• [Try it]: The copy must hold every line from the one with "[807,808,835,820] file: ->" through the end of the listing, word for word, and must hold no pictures.

__________

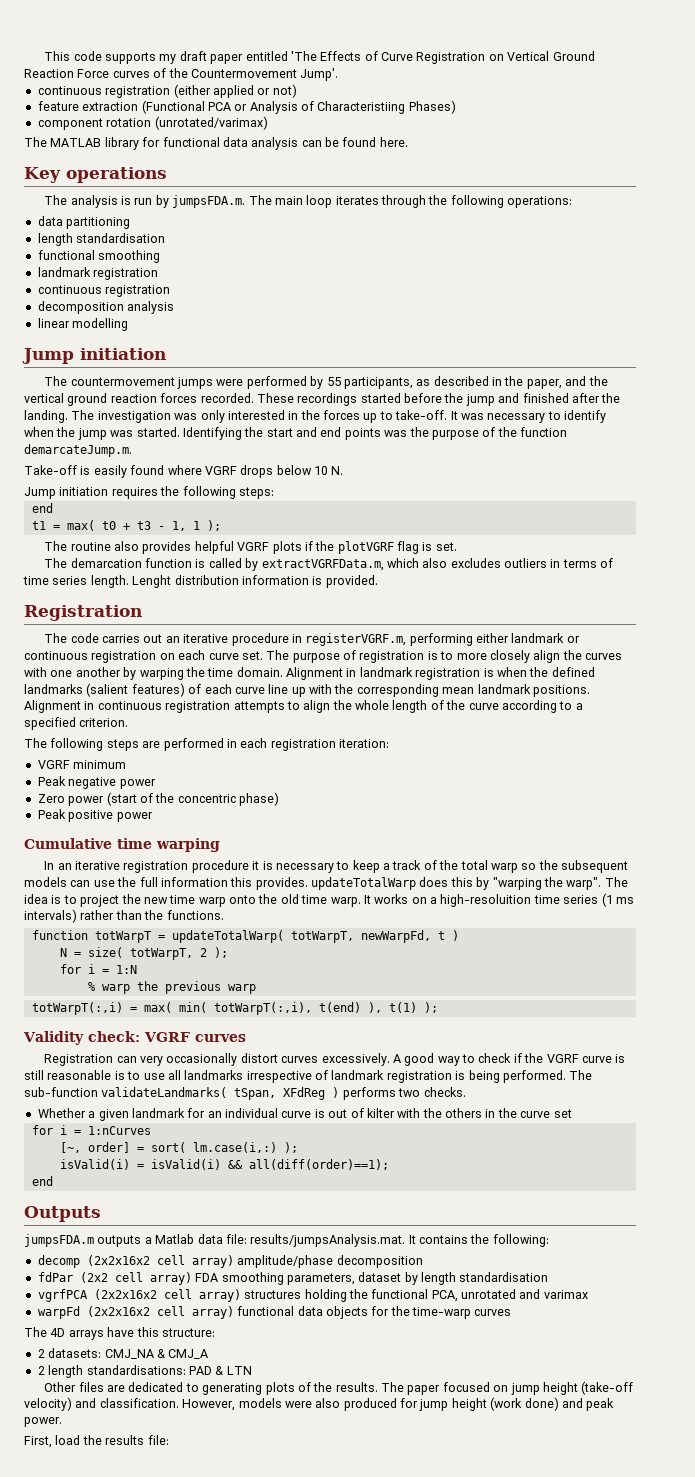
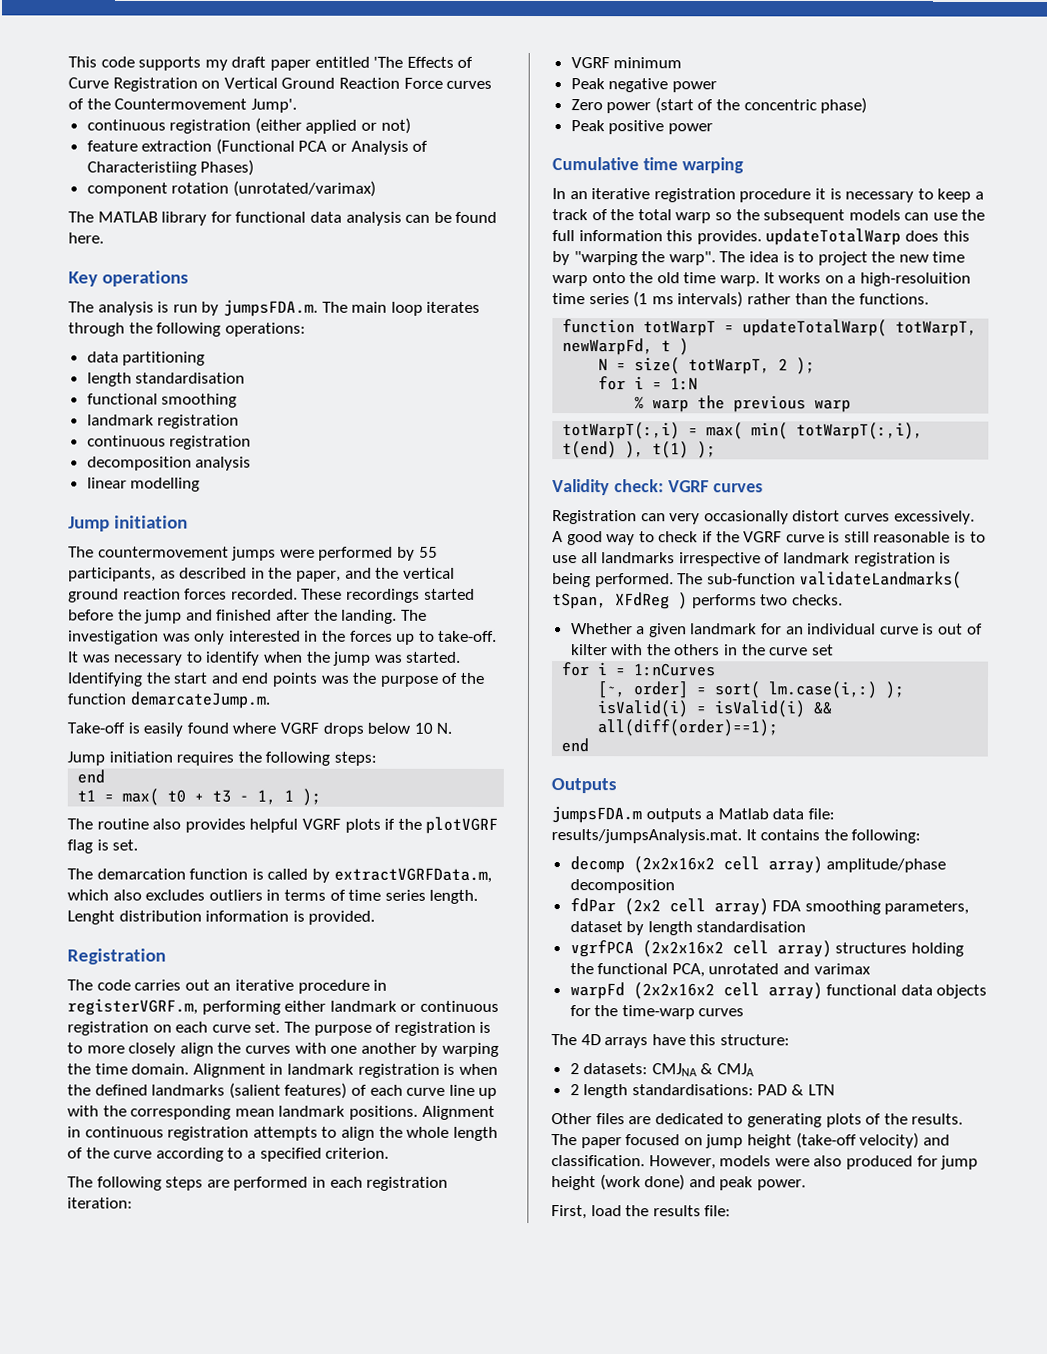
[104,1349,209,1359] CMJ_NA & CMJ_A -> [651,1063,755,1077] CMJNA & CMJA

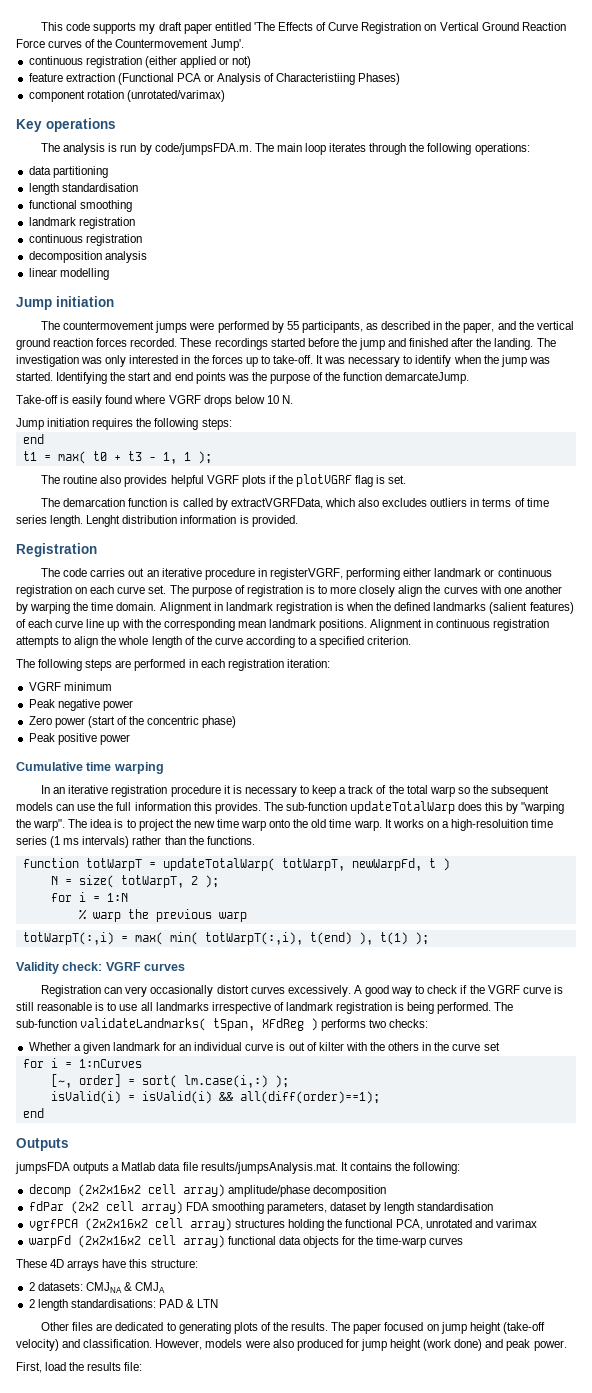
[68,211,498,226] [68,232,104,244] // The MATLAB library for functional data analysis can be found here. -> (225, 96) none
[222,299,318,317] jumpsFDA.m. -> [154,143,252,155] code/jumpsFDA.m.
[129,691,270,709] demarcateJump.m. -> [385,372,470,384] demarcateJump.
[333,867,492,883] extractVGRFData.m, -> [230,498,323,509] extractVGRFData,
[67,998,198,1016] registerVGRF.m, -> [270,568,344,580] registerVGRF,
(762, 237) none -> [263,802,347,811] The sub-function
[791,594,843,606] checks. -> [389,1019,429,1028] checks:
[551,806,642,824] jumpsFDA.m -> [15,1162,70,1174] jumpsFDA
[807,808,835,820] file: -> [182,1162,198,1171] file
[551,1034,577,1046] The -> [16,1259,47,1268] These

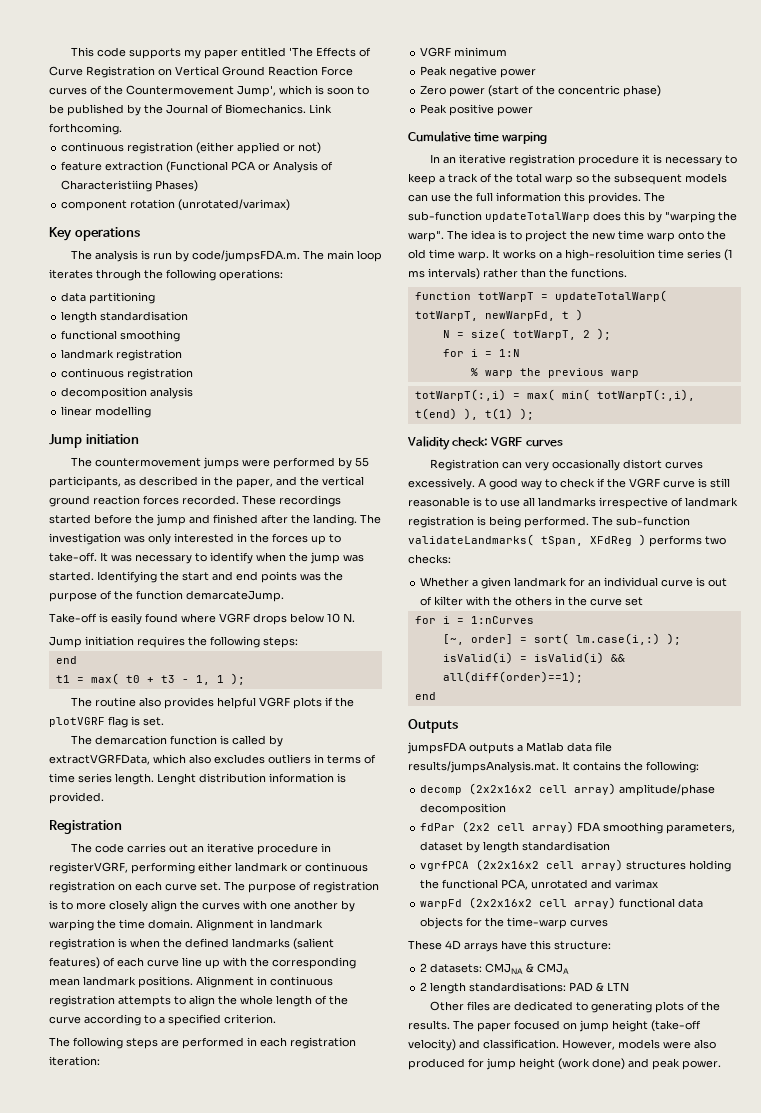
[158,22,182,31] draft -> (201, 54) none
[210,39,244,51] Jump'. -> [237,85,369,97] [49,104,332,116] [49,123,122,135] Jump', which is soon to be published by the Journal of Biomechanics. Link forthcoming.
[16,1362,143,1373] // First, load the results file: -> (721, 1065) none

__________

• [Solution to this problem]:
[807,808,835,820] file: -> [182,1162,198,1171] file
[551,1034,577,1046] The -> [16,1259,47,1268] These

[158,22,182,31] draft -> (201, 54) none
[210,39,244,51] Jump'. -> [237,85,369,97] [49,104,332,116] [49,123,122,135] Jump', which is soon to be published by the Journal of Biomechanics. Link forthcoming.
[16,1362,143,1373] // First, load the results file: -> (721, 1065) none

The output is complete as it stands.